Successful Hindu and Christian Interfaith Marriage: Saffron Cross

The Saffron Cross

What the world needs now is inspiring models for interfaith families. Because love is essential, but not sufficient. This month sees the publication of my book Being Both: Embracing Two Religions in One Interfaith Family. But I am thrilled to be sharing my publication month with two other books on interfaith families (our books were featured together recently in Publishers Weekly). Rabbi Michal Woll and Catholic writer Jon M. Sweeney are publishing Mixed-Up Love (I look forward to appearing on a panel with them in the spring). And today is the publication day for Saffron Cross: The Unlikely Story of How a Christian Minister Married a Hindu Monk, a memoir by Southern Baptist minister J. Dana Trent, about her marriage to Fred Eaker, a devout Hindu.

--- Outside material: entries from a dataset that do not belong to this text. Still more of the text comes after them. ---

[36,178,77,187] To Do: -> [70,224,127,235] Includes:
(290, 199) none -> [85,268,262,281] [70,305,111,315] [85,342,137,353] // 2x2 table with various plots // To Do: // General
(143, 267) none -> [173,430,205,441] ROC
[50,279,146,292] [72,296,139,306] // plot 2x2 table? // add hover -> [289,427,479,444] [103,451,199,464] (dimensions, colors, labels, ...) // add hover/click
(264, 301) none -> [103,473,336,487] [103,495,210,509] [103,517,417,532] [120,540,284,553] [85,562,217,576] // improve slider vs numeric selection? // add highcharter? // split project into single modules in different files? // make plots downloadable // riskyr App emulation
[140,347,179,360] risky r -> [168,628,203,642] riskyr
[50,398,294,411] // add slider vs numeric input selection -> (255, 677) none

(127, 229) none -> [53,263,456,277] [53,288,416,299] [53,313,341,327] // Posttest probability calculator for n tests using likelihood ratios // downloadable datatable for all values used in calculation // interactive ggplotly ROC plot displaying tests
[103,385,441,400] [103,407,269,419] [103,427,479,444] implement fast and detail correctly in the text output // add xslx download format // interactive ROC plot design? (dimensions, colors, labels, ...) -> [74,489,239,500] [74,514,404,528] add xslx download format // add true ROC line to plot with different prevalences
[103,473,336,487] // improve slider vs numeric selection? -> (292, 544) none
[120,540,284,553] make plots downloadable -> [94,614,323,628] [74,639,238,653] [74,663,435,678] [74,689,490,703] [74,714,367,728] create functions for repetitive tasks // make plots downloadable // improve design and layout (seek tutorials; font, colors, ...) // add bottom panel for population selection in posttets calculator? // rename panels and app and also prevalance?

A lively read, Saffron Cross describes how the couple met through the Christian online dating site eHarmony. We then follow Dana as she and Fred attempt to figure out how to fit their religious lives into one marriage. The couple is determined not to “water down” their respective traditions in order to find common ground. Dana and Fred live and breathe theological debate and do not shy away from addressing differences. On a trip to India to gain deeper understanding of her husband’s religion, Dana lives with Fred in a temple compound and struggles through her own doubts, culture shock, and hilarious religious blunders. She proves a humble and charming guide, even when at times she is gripped by insecurity and tears.

But the point of this book is not how hard it is to be in an interfaith marriage. Unlike books warning couples away from intermarriage, Dana celebrates the rich texture of the life she creates with Fred, and the joy they experience exploring religion together. One of the secrets to their success is the “no separate worship” rule, which they developed after considering and discarding the rather lonely alternative as the “interfaith version of segregation.” So Fred goes to church with Dana. And Dana goes to temple with Fred. Yes, this requires a lot of time and they each have to compromise, as do any two people in a marriage. But when you agree to study and celebrate and worship together, you grow together, even, and perhaps especially, when studying and celebrating and worshiping in two different religious languages. This couple is new and young, their interfaith journey just beginning. Someday, I hope Dana and Fred will write a sequel on raising their (future) interfaith children. But for now, I am grateful for a new book celebrating one of the infinite possibilities for successful interfaith marriage.

 

Susan Katz Miller is the author of Being Both: Embracing Two Religions in One Interfaith Family, from Beacon Press. She works as an interfaith families consultant, speaker, and coach. Follow her on twitter @susankatzmiller.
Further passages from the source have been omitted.